The wildfire in Tantallon, Nova Scotia, that lasted from May 28 to June 4, 2023, is estimated to have caused over $165 million in insured damage, according to initial estimates from Catastrophe Indices and Quantification Inc. Based on total claims counts, nearly 90% of all claims related to this wildfire were personal property claims.
“The unprecedented 2023 wildfire season has devastated parts of Atlantic Canada and serves as a reminder of the increasing financial vulnerability of many Canadians due to natural catastrophes and other severe weather events. Our thoughts are with everyone whose lives have been disrupted and whose property has been damaged or totally destroyed,” said Amanda Dean, Vice-President, Atlantic, Insurance Bureau of Canada (IBC). “We thank all those who have been involved in the ongoing recovery process, as well as the many first responders who took part in the firefighting efforts. As recovery and rebuilding continue, Canada’s insurers will be there to assist the residents of Tantallon, Hammonds Plains and other impacted areas.”
The Tantallon wildfire forced more than 16,000 people to evacuate their homes, and thousands more were left without power. Officials have since confirmed that the wildfire either destroyed or damaged at least 200 properties, including 151 homes.
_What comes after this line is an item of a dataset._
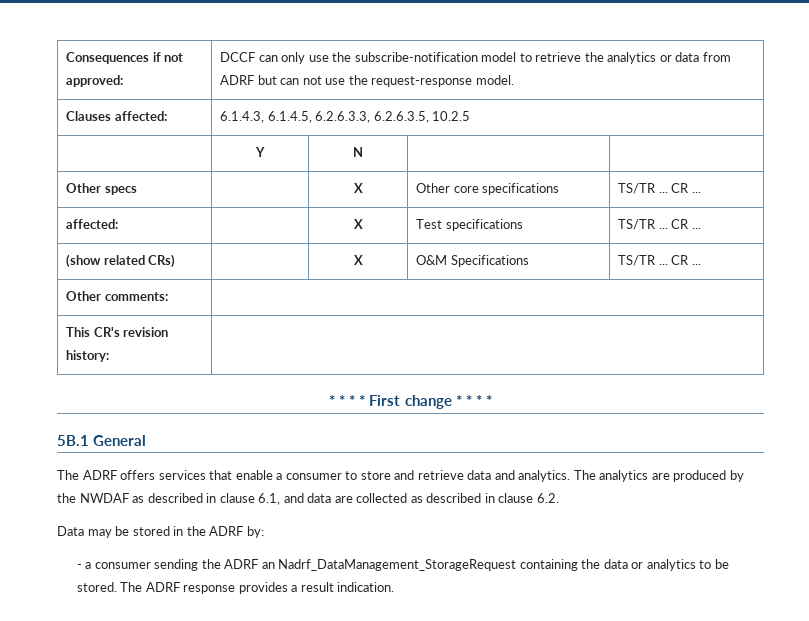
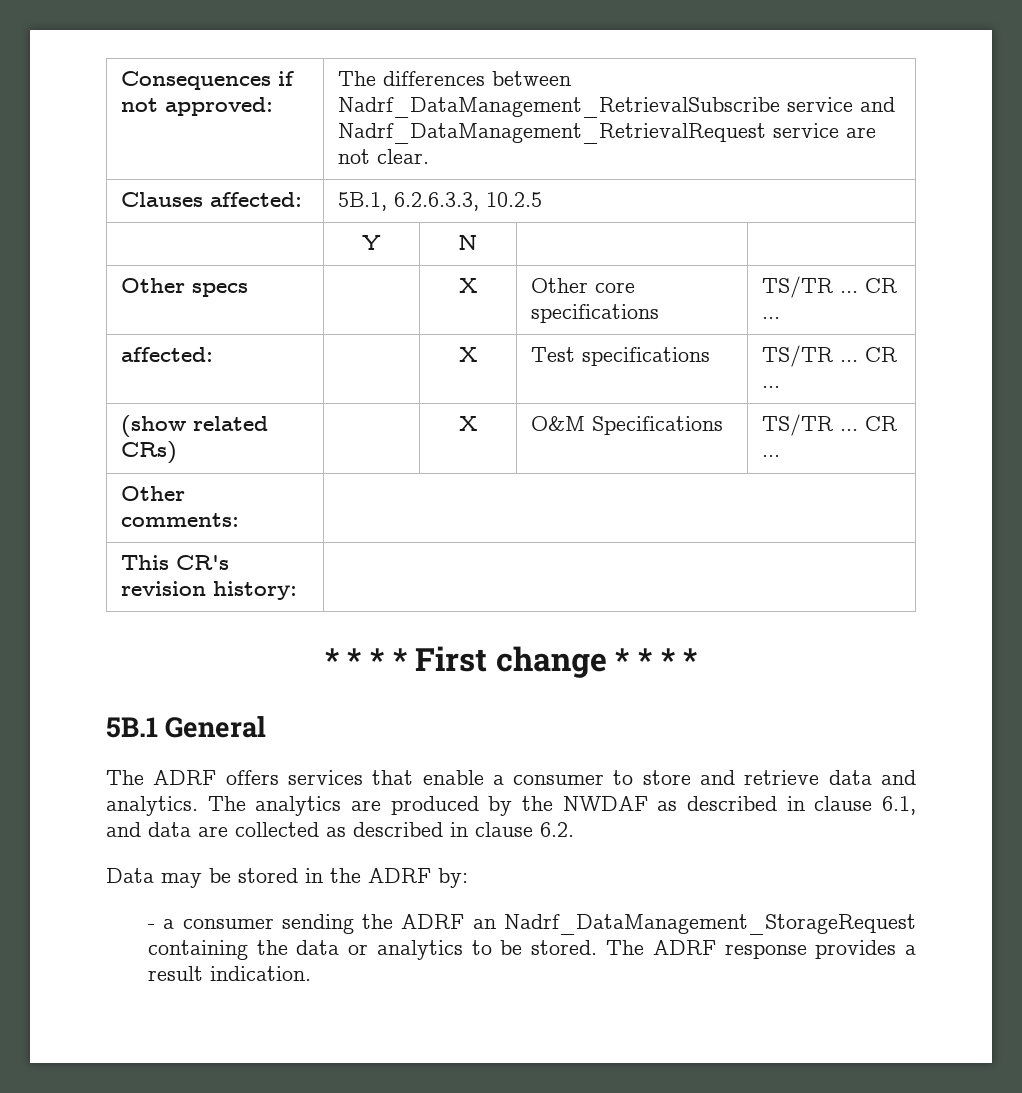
- Consequences if not approved: | DCCF can only use the subscribe-notification model to retrieve the analytics or data from ADRF but can not use the request-response model.
- Clauses affected: | 6.1.4.3, 6.1.4.5, 6.2.6.3.3, 6.2.6.3.5, 10.2.5
+ Consequences if not approved: | The differences between Nadrf_DataManagement_RetrievalSubscribe service and Nadrf_DataManagement_RetrievalRequest service are not clear.
+ Clauses affected: | 5B.1, 6.2.6.3.3, 10.2.5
“As the frequency and severity of weather events such as wildfires continue to increase in Atlantic Canada, so too do the financial costs borne by insurers and taxpayers. We all must do better to protect ourselves from natural disasters, which continue to have an outsized impact on the most vulnerable,” said Dean. “Anyone who has been affected by the Tantallon wildfire or has questions about their home, vehicle or business insurance, should call their insurance representative. Insurance representatives are on your side and there to help. Anyone with general insurance questions can also contact IBC’s Consumer Information Centre at 1-844-2ask-IBC.”
To provide insurance information to affected residents in Nova Scotia, IBC deployed its Community Assistance Mobile Pavilion (CAMP) on May 29, 2023. While on the ground in the impacted areas, IBC CAMP staff assisted thousands of Nova Scotia residents by answering their questions about home, business or vehicle insurance policies. To learn more about IBC’s recent CAMP deployment, please read IBC's IN Focus article, Five Questions I Heard Most Often During Nova Scotia’s Wildfires, by Gloria Haydock, Manager of Consumer and Industry Relations, Atlantic, IBC.
Insured damage related to severe weather in Canada now routinely exceeds $2 billion annually. With a total of $3.1 billion in insured damage from severe weather, 2022 was the third-worst year on record. By comparison, between 2001 and 2010, Canadian insurers averaged $675 million a year in losses related to severe weather. IBC continues to work in close collaboration with the federal government, provinces and territories to improve Canada’s climate defence and build our resilience to the disaster risks we face due to climate change.